The rooftop is one of the loveliest in Marrakech, home to a lively restaurant and bar with eye-popping views of the medina, surrounding minarets and, on a clear day, the Atlas Mountains. And the El Fenn boutique, with red walls, backgammon-esque black-and-white tiled floor and spiral staircase up to the roof, is filled with kaftans, cushions and other things of beauty that will let guests take a bit of El Fenn design inspiration back home. 

But back to the new rooms. El Fenn’s owners worked with architect Sylvain Ragueneau and Moroccan craftsmen and women to give each its own completely individual identity. Expect vintage chandeliers, free-standing bathtubs and stained-glass elements, alongside the exquisite design details that are the result of incorporating generations worth of Moroccan craft heritage into the hotel. Some rooms are flooded with morning light; others receive the warm rays of the setting sun. 

“No one room resembles another,” says Branson. “Each has a different hand-crafted stucco ceiling, handmade zellige tiles and polished tadelakt plaster walls.” 

Tadelakt is what gives the new rooms their bursts of color, a type of lime plaster combined with pigments sourced in the medina that are mixed and applied by hand to the walls, then rubbed smooth with stones. A final application of olive oil soap adds the characteristic waterproof sheen. 

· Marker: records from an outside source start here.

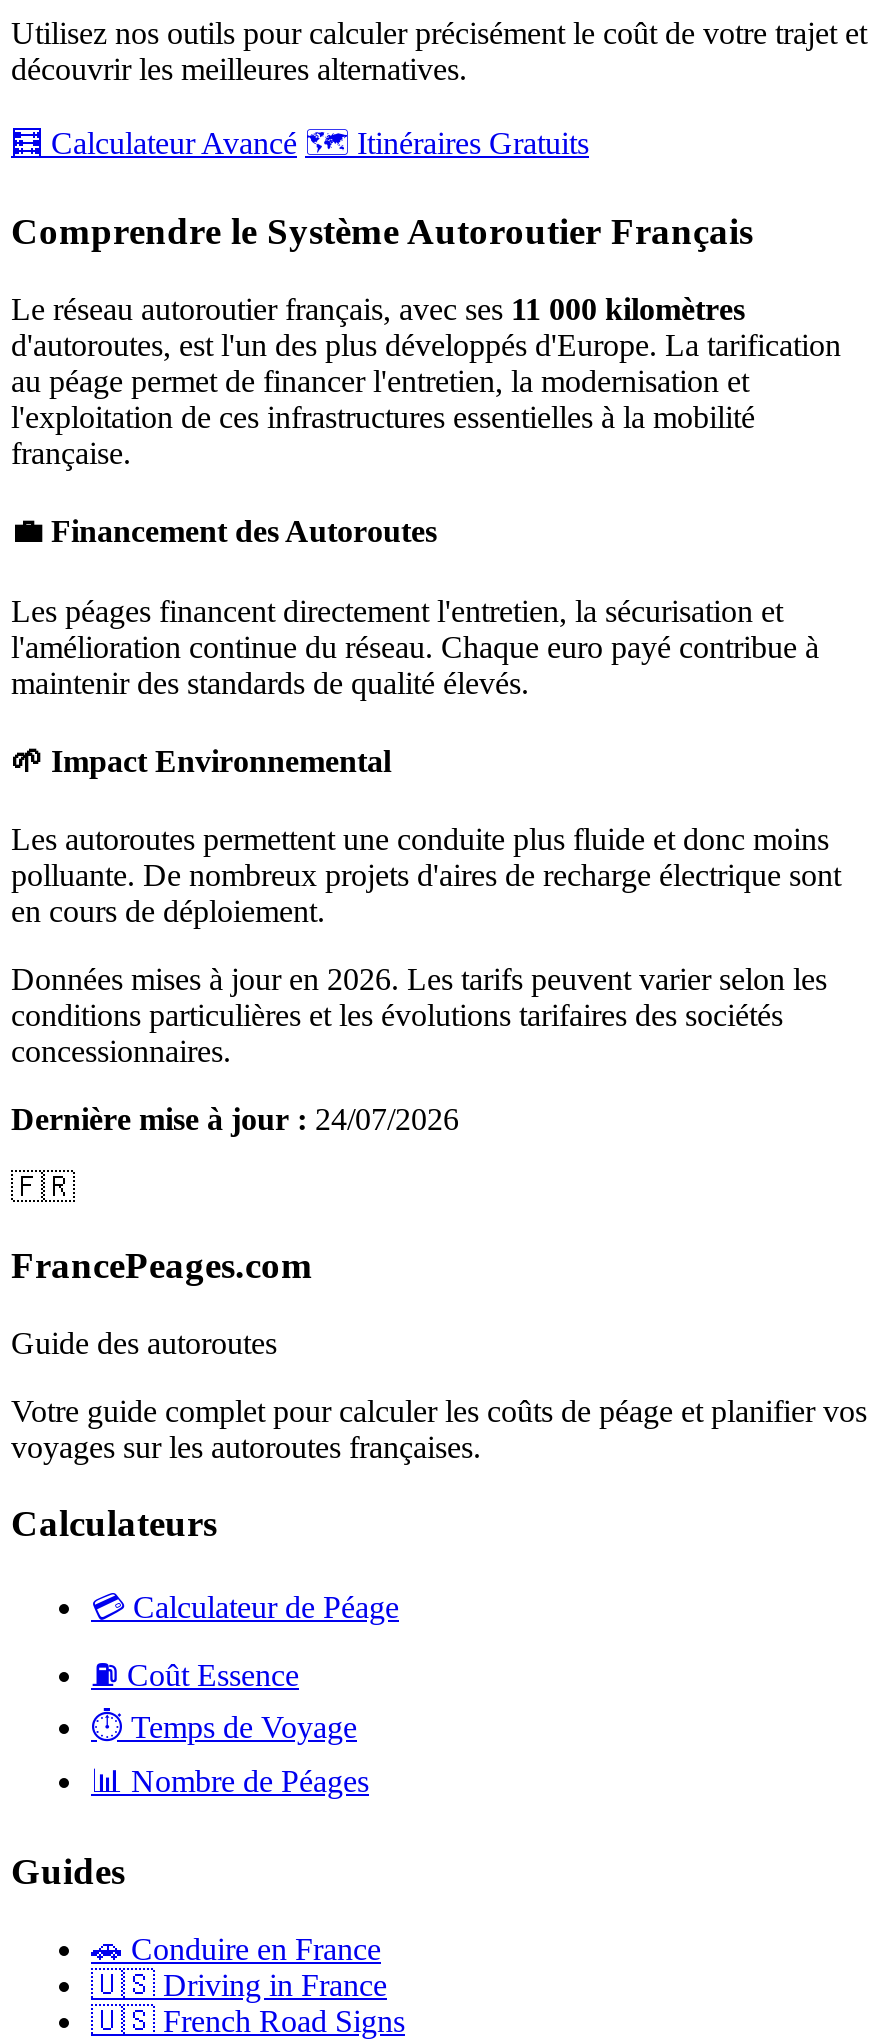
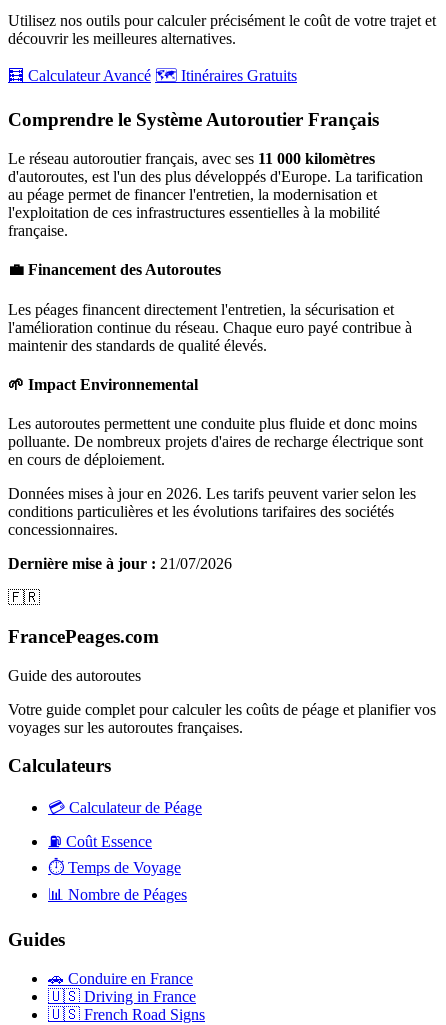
- Dernière mise à jour : 24/07/2026
+ Dernière mise à jour : 21/07/2026
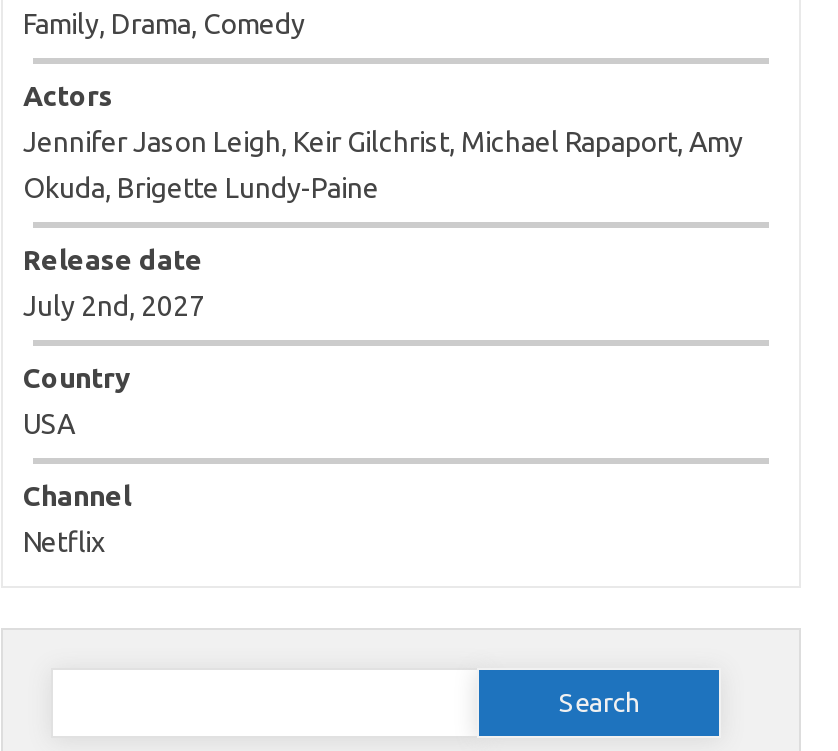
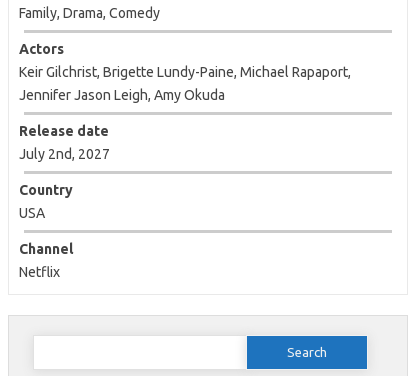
- Jennifer Jason Leigh, Keir Gilchrist, Michael Rapaport, Amy
- Okuda, Brigette Lundy-Paine
+ Keir Gilchrist, Brigette Lundy-Paine, Michael Rapaport,
+ Jennifer Jason Leigh, Amy Okuda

An atmospheric blue bathroom at El Fenn Cécile Treal/El Fenn

With Branson being a gallerist, curator and founding president of the Marrakech Biennale, it’s no surprise that the contemporary art on display at El Fenn is a major draw in itself. The collection, one of the finest in Morocco, includes works by Sir Antony Gormley, South African artist William Kentridge and Moroccan sculptor Batoul S’Himi, as well as a newly commissioned work by renowned Moroccan visual artist Hassan Hajjaj. It all comes together beautifully to create a hotel that is unlike anything else that exists in the city.

“We’ve been growing oh-so-slowly for nearly 20 years,” says Branson. “Now is the time to consolidate and concentrate on the cultural role we play in Marrakech.”

Rooms at El Fenn start at $450 per night.